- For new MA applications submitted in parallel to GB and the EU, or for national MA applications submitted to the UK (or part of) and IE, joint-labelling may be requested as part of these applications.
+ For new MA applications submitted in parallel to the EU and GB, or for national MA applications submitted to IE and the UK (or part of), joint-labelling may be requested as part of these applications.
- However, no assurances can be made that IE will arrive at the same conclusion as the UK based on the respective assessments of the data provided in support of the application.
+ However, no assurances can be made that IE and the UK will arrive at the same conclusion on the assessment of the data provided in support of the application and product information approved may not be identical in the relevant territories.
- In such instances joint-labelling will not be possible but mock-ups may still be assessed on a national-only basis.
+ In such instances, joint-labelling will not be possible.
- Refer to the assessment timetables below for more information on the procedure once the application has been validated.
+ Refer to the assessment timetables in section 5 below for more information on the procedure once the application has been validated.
**********
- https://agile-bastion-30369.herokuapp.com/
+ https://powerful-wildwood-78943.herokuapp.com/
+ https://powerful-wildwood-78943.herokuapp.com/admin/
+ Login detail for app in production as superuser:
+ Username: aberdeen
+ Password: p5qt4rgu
**********
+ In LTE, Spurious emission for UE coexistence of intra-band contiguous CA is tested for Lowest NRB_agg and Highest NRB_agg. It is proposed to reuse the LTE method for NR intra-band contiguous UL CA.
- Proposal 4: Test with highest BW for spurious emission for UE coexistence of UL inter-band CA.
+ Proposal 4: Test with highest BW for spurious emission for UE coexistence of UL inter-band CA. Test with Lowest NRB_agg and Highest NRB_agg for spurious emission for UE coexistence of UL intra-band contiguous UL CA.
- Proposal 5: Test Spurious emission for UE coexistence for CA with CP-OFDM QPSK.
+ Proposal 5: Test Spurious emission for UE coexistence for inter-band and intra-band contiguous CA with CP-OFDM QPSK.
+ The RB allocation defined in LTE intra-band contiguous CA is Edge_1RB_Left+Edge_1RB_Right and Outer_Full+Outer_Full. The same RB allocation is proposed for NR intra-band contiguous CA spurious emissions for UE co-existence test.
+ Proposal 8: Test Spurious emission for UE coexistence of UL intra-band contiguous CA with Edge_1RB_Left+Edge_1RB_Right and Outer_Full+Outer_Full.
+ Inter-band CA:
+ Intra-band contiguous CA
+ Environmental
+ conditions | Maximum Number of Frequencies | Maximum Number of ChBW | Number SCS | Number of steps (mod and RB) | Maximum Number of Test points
**********
== WHAT YOU SHOULD DO ==
Restate word for word only the lines above from the line containing "with Edge_1RB_Left+Edge_1RB_Right and Outer_Full+Outer_Full." to the line containing "of Test points", both of them included.

== SOLVED EXERCISE ==
+ Proposal 8: Test Spurious emission for UE coexistence of UL intra-band contiguous CA with Edge_1RB_Left+Edge_1RB_Right and Outer_Full+Outer_Full.
+ Inter-band CA:
+ Intra-band contiguous CA
+ Environmental
+ conditions | Maximum Number of Frequencies | Maximum Number of ChBW | Number SCS | Number of steps (mod and RB) | Maximum Number of Test points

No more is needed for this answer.